▶ [What this task involves]: Number of lines below with "width": work it out and reply with that number only.

** Opening Data records block **

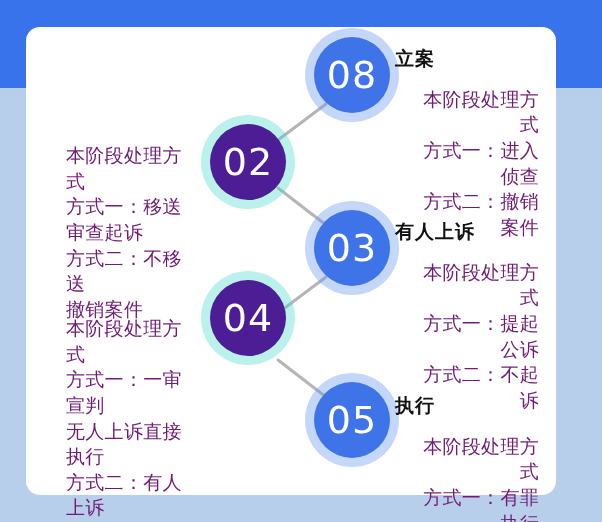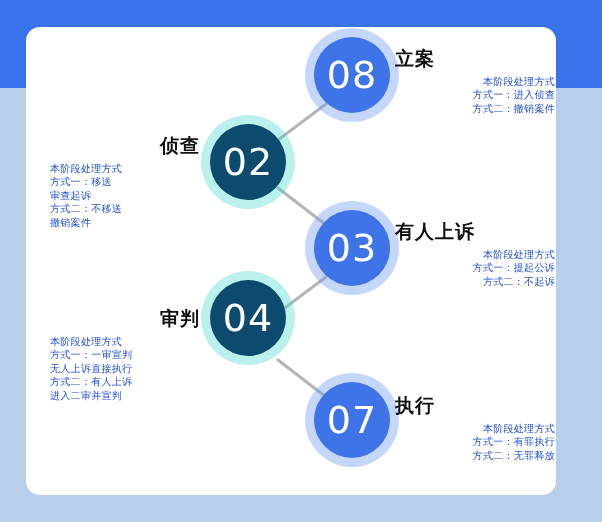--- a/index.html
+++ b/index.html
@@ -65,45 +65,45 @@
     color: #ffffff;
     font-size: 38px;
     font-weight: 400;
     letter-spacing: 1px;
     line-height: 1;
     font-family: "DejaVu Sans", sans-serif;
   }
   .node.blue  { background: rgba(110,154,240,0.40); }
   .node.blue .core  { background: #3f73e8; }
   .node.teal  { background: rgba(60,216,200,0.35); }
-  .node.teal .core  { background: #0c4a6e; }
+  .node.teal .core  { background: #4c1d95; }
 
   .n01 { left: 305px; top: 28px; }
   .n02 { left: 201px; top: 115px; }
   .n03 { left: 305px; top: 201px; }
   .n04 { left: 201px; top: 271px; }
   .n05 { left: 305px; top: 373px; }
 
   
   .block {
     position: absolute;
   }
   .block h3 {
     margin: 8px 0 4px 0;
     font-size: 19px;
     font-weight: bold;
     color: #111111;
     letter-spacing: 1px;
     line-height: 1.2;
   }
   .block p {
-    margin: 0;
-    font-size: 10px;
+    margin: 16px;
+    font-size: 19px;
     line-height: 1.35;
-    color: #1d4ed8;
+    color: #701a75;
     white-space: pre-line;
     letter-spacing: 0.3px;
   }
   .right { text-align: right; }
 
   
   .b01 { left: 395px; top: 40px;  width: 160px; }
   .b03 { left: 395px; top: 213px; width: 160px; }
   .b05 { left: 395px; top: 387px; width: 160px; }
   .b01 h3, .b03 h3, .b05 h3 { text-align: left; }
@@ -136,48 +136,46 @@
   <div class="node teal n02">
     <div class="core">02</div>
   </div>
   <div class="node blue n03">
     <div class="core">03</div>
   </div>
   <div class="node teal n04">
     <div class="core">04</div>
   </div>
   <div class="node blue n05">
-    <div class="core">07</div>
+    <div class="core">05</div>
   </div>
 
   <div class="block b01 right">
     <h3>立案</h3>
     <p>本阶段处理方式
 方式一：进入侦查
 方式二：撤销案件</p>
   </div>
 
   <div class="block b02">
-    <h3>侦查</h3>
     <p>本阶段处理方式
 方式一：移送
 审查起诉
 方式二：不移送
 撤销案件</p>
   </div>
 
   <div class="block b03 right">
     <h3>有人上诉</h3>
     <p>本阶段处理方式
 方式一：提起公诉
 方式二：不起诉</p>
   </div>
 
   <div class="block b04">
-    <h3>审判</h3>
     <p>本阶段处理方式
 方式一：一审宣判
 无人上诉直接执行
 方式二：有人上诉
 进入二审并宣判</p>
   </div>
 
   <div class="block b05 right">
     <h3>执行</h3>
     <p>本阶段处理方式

** Closing Data records block **

▶ [Your solution]: 3